Hermann présentait ses collections, et il achetait des pierres, tandis que Smaragd les vendait ; cela était ainsi réglé. Le maître ne négociait une vente que s’il était question de grave maladie. Pour livrer de simples parures, Smaragd suffisait à la besogne et le peu de science qu’il avait apprise dans l’intimité du lapidaire lui permettait de dispenser les remèdes usuels et de soigner les indispositions. Il distribuait les gemmes en petits fragments, car il fallait bien que chacun pût recouvrer la santé, même le pauvre ; seulement, un magistrat opulent venait-il à consulter, Smaragd lui laissait entendre que les bijoux de poids suscitaient plus rapidement une guérison plus radicale qu’une infime parcelle ne l’eût fait, et les nobles comprenaient tout de suite que les médicaments doivent être à la mesure du malade.

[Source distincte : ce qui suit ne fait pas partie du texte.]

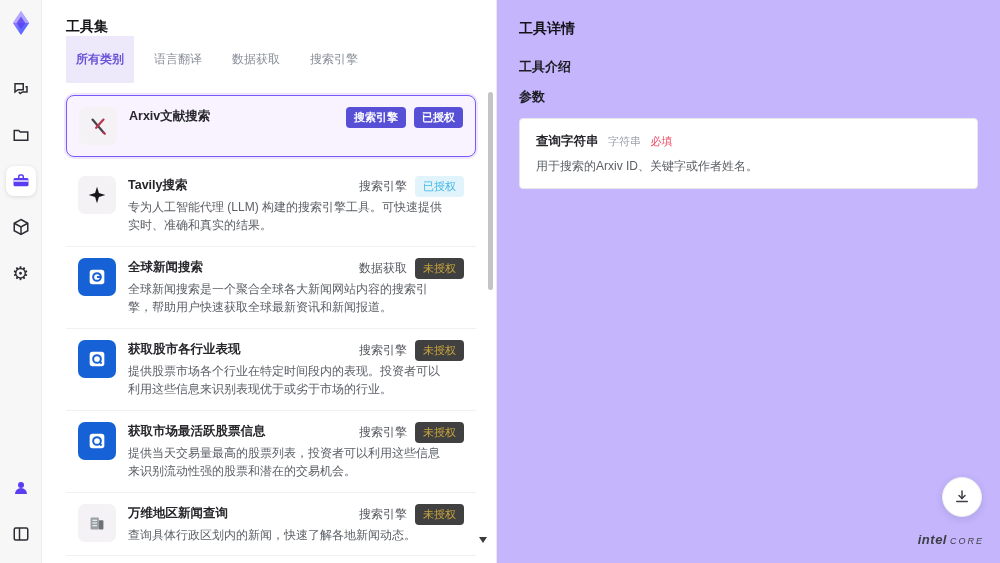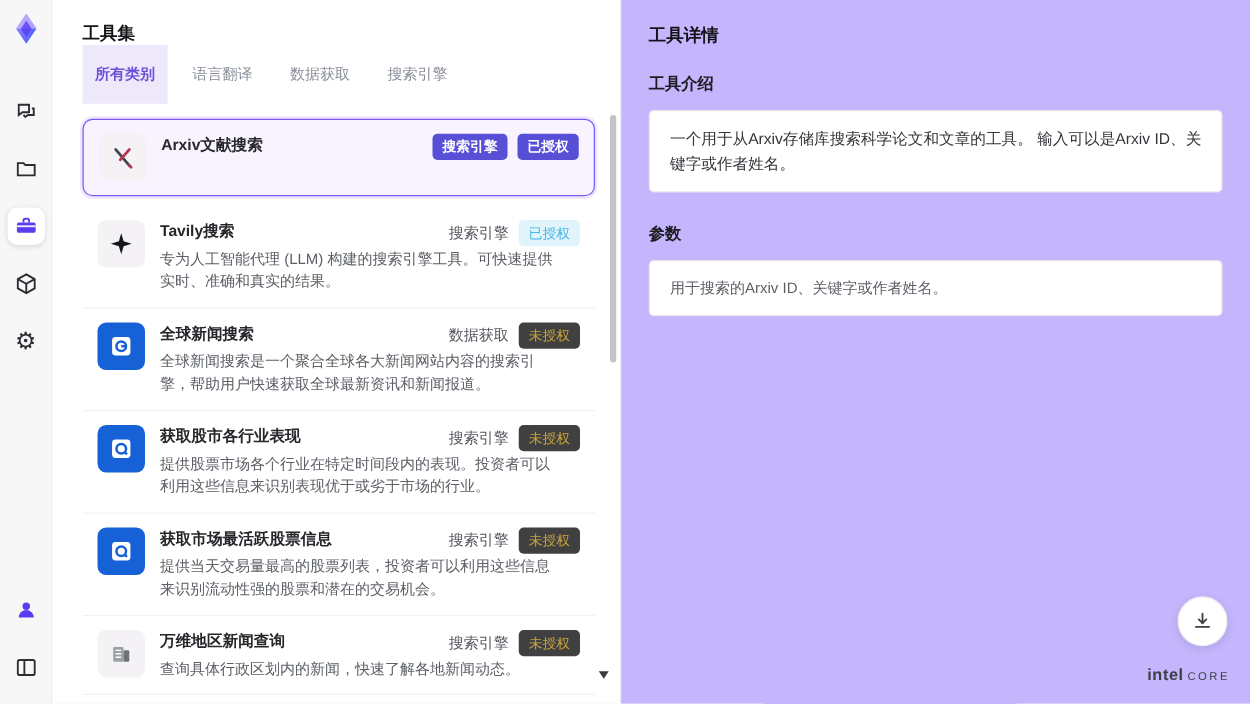--- a/index.html
+++ b/index.html
@@ -262,7 +262,6 @@
     <h1 class="details-title">工具详情</h1>
 
     <h2 class="section-heading">工具介绍</h2>
-    <div class="info-box">一个用于从Arxiv存储库搜索科学论文和文章的工具。 输入可以是Arxiv ID、关键字或作者姓名。</div>
 
     <h2 class="section-heading">参数</h2>
     <div class="info-box">

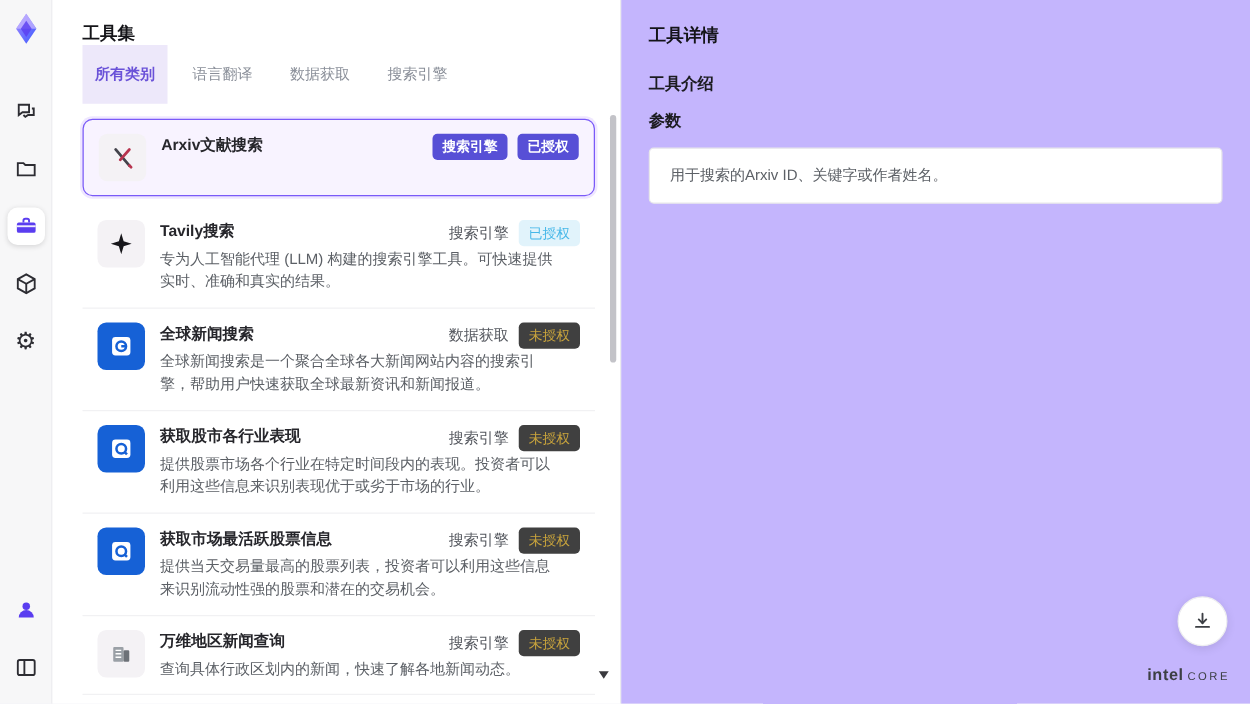--- a/index.html
+++ b/index.html
@@ -265,6 +265,11 @@
 
     <h2 class="section-heading">参数</h2>
     <div class="info-box">
+      <div class="param-line">
+        <span class="param-name">查询字符串</span>
+        <span class="param-type">字符串</span>
+        <span class="param-required">必填</span>
+      </div>
       <div class="param-desc">用于搜索的Arxiv ID、关键字或作者姓名。</div>
     </div>
 

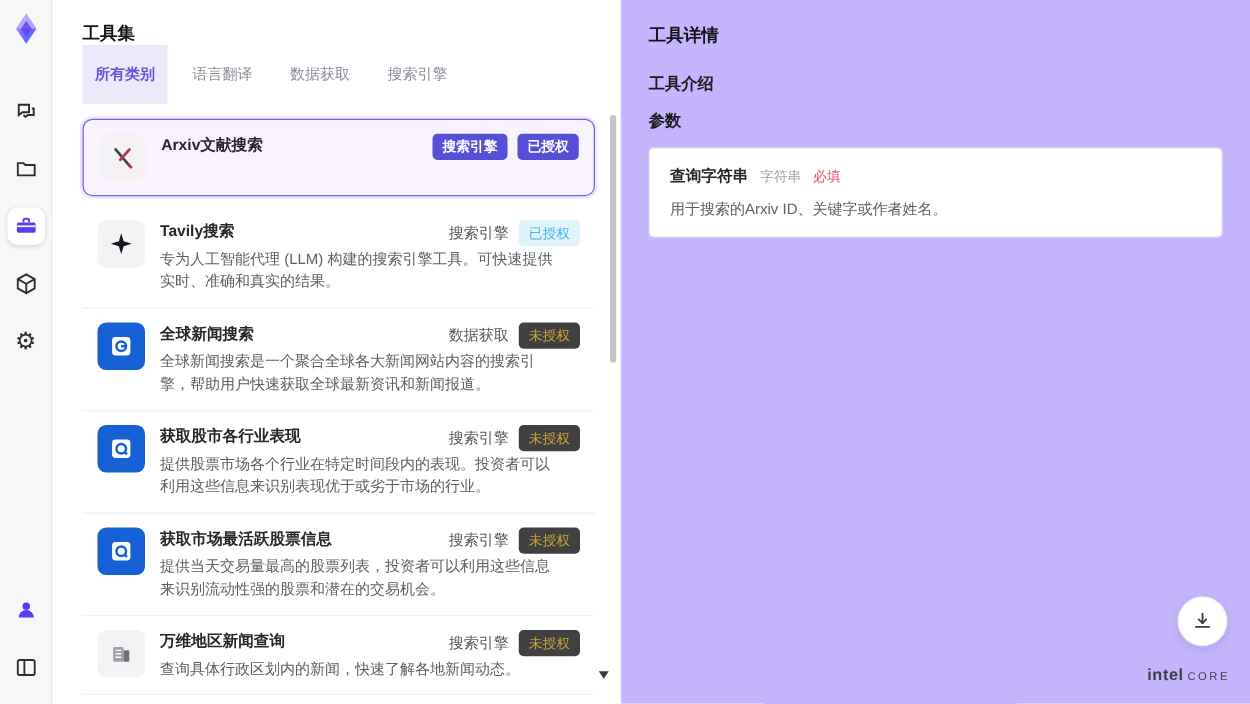--- a/index.html
+++ b/index.html
@@ -64,7 +64,7 @@
   .fab { position:absolute; right:18px; bottom:46px; width:40px; height:40px; border-radius:50%;
     background:#fff; border:1px solid #ededf0; box-shadow:0 2px 8px rgba(0,0,0,.10);
     display:flex; align-items:center; justify-content:center; cursor:pointer; }
-  .brand { position:absolute; right:16px; bottom:16px; text-align:center; }
+  .brand { position:absolute; right:16px; bottom:16px; text-align:center;font-style:italic; }
   .brand-main { font-size:13px; color:#3c3f44; letter-spacing:.5px; }
   .brand-intel { font-weight:bold; text-transform:lowercase; }
   .brand-core { font-weight:normal; letter-spacing:2px; margin-left:3px; text-transform:lowercase;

Parmi les clients, il y avait beaucoup de femmes, et elles achetaient en grande quantité l’aimant, le cristal de roche et le grenat, parce que l’un supprime la douleur des accouchements, l’autre augmente le lait des mères et le dernier aveugle les maris trompés. C’est pourquoi des matrones sereines entraient avec dignité dans la boutique et rencontraient souvent de folles épouses qui s’en échappaient, rouges et furtives, serrant leur mauvais talisman.